The net result of the transformation is an OpenTelemetry Log resource containing logs limited to NiFi HTTP request information.

The Transformation Strategy property in the JSLTTransformJSON Processor must be set to Entire FlowFile for proper expression evaluation. Keep the remaining properties unchanged.

Following JSON transformation to remove logs that do not match the selected scope name, the resulting JSON still contains resource metadata fields. This information is not required for subsequent processing as it is repeated in each FlowFile. At this point, FlowFiles that do not contain HTTP logs can be dropped. Combining JSON path evaluation and attribute routing enables dropping filtered FlowFiles.

FlowFile Filtering

The EvaluateJsonPath Processor supports executing one or more JSON path expressions against FlowFile JSON contents. The Processor supports setting FlowFile attributes based on custom property names when the Destination field is set to flowfile-attribute.

Based on the JSON structure of OpenTelemetry Logs, evaluating the length of the logRecords array indicates whether the JSLT transformation retained or removed records. The following JSON path expression returns the array length of the nested logRecords field.

$..logRecords.length()

Using a property named logRecords having the specified path expression configures the Processor to set the logRecords FlowFile attribute to a number greater than zero.

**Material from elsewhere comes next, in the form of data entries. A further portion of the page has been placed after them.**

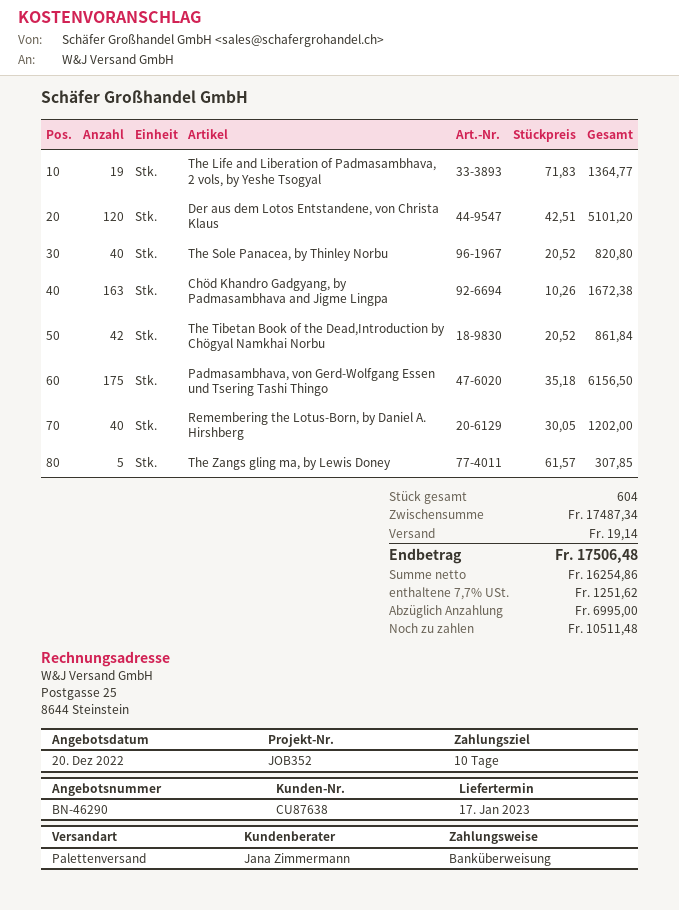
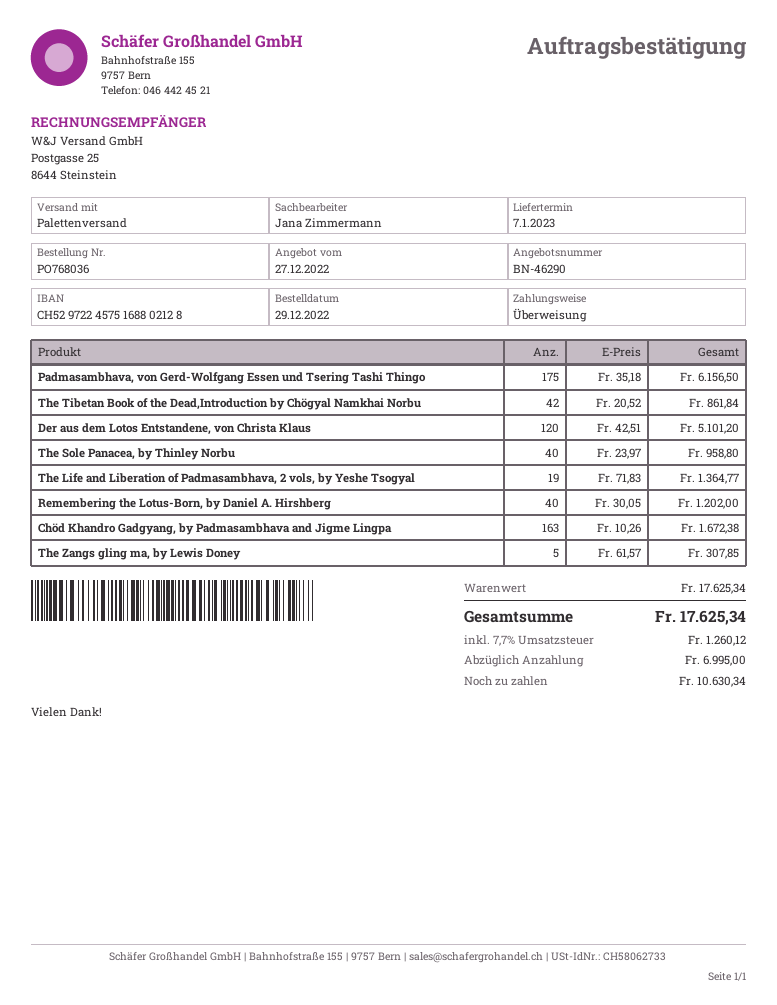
quote date: 2022-12-20 -> 2022-12-27
delivery date: 2023-01-17 -> 2023-01-07
The Sole Panacea, by Thinley Norbu: 40 x 20.52 = 820.80 -> 40 x 23.97 = 958.80
subtotal: 17487.34 -> 17625.34
shipping: 19.14 -> none
tax: 7.7% = 1251.62 -> 7.7% = 1260.12
total: 17506.48 -> 17625.34
balance: 10511.48 -> 10630.34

The RouteOnAttribute Processor supports the final step of initial processing. Configure a cutom property named filtered having a value that uses Expression Language to determine whether the logRecords attribute is greater than zero.

${logRecords:gt(0)}

Filtering logs down to HTTP request information provides the foundation for subsequent processing. Options include sending OpenTelemetry to persistent storage or parsing of the access log fields.

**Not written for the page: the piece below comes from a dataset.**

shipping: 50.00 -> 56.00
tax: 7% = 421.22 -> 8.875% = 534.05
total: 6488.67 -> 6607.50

JSLTTransformJSON with EvaluateJsonPath for filtering NiFi access logs from OpenTelemetry collection

Conclusion

Logging is just one of the three primary features of OpenTelemetry, but it provides a helpful introduction to the power of OpenTelemetry automatic instrumentation. Combining Apache NiFi and OpenTelemetry collection makes it possible to implement strategic monitoring using robust components and focused transformation definitions. Deploying NiFi pipelines for collection and processing enables engineers to create scalable observability solutions that bridge the gap between historical approaches and modern technologies. Building on an extensible framework not only solves current problems, but paves the way for integration with future advances in artificial intelligence and beyond.